### [WHAT YOU NEED TO DO]
Look through the lines below, find those with the word "span", and copy them.

### [DATA EXTRACT]

<<<<

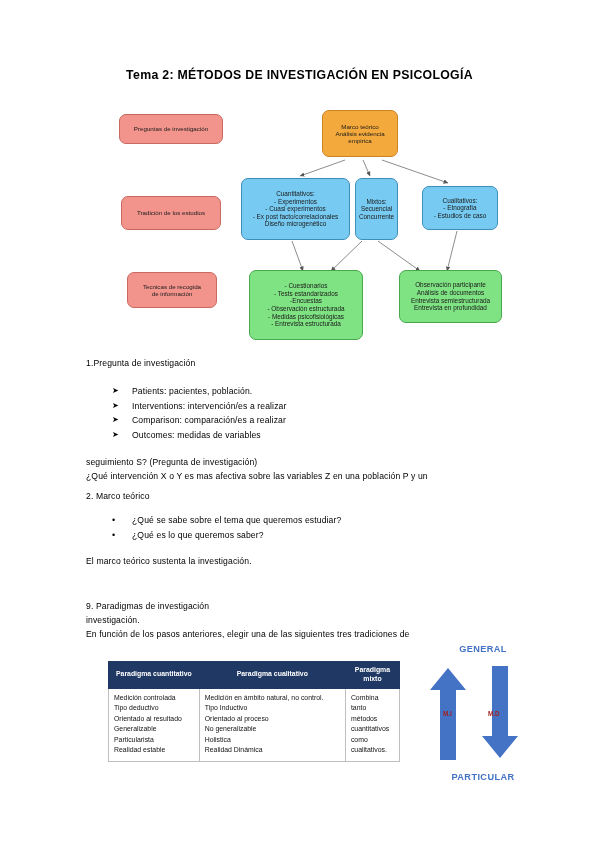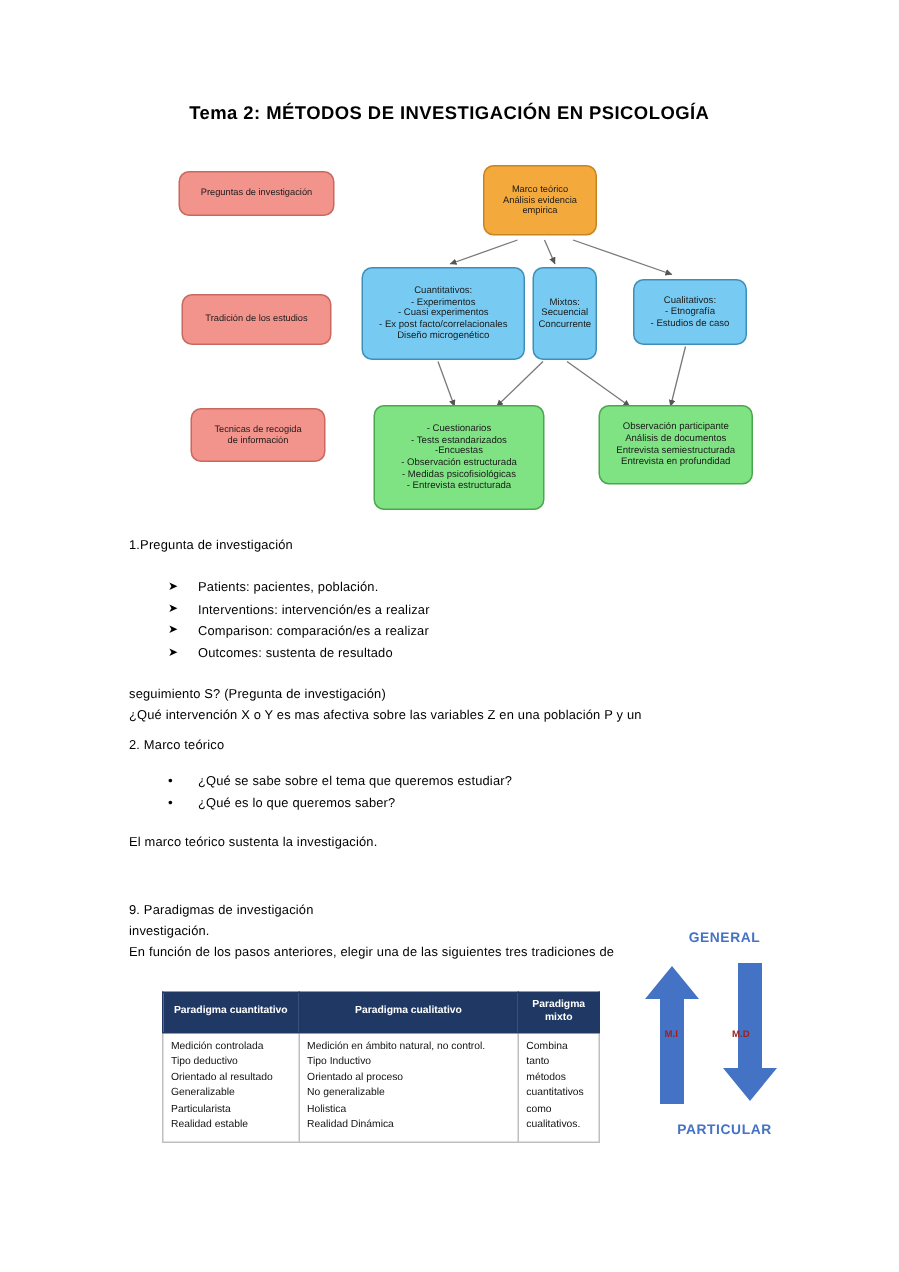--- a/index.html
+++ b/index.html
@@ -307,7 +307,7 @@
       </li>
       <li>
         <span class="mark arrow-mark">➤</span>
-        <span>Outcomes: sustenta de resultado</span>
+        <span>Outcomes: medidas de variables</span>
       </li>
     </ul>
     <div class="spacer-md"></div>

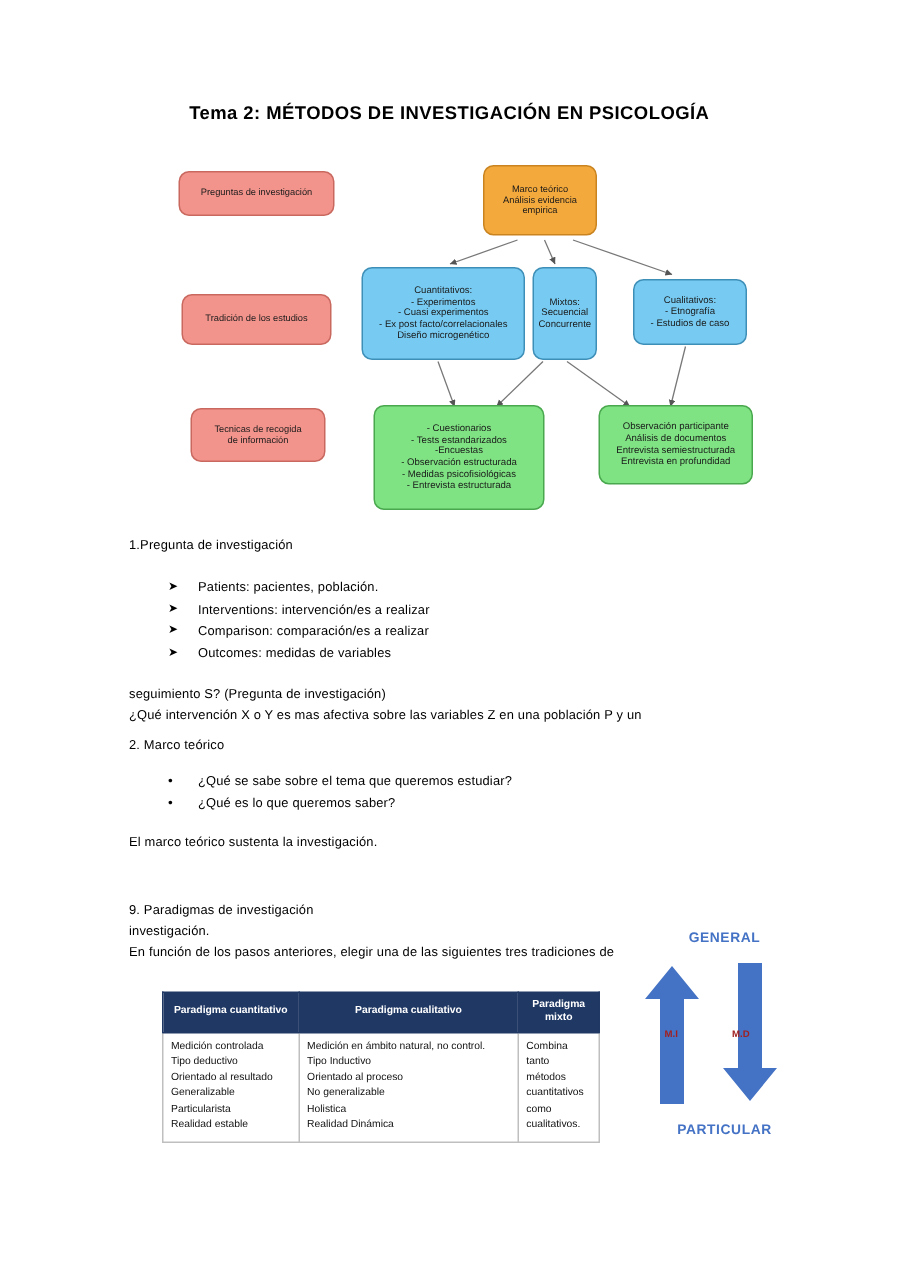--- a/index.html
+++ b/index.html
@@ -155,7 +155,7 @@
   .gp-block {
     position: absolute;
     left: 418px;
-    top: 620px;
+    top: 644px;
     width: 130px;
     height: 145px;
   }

>>>>

### [REPLY]
         <span class="mark arrow-mark">➤</span>
-        <span>Outcomes: sustenta de resultado</span>
+        <span>Outcomes: medidas de variables</span>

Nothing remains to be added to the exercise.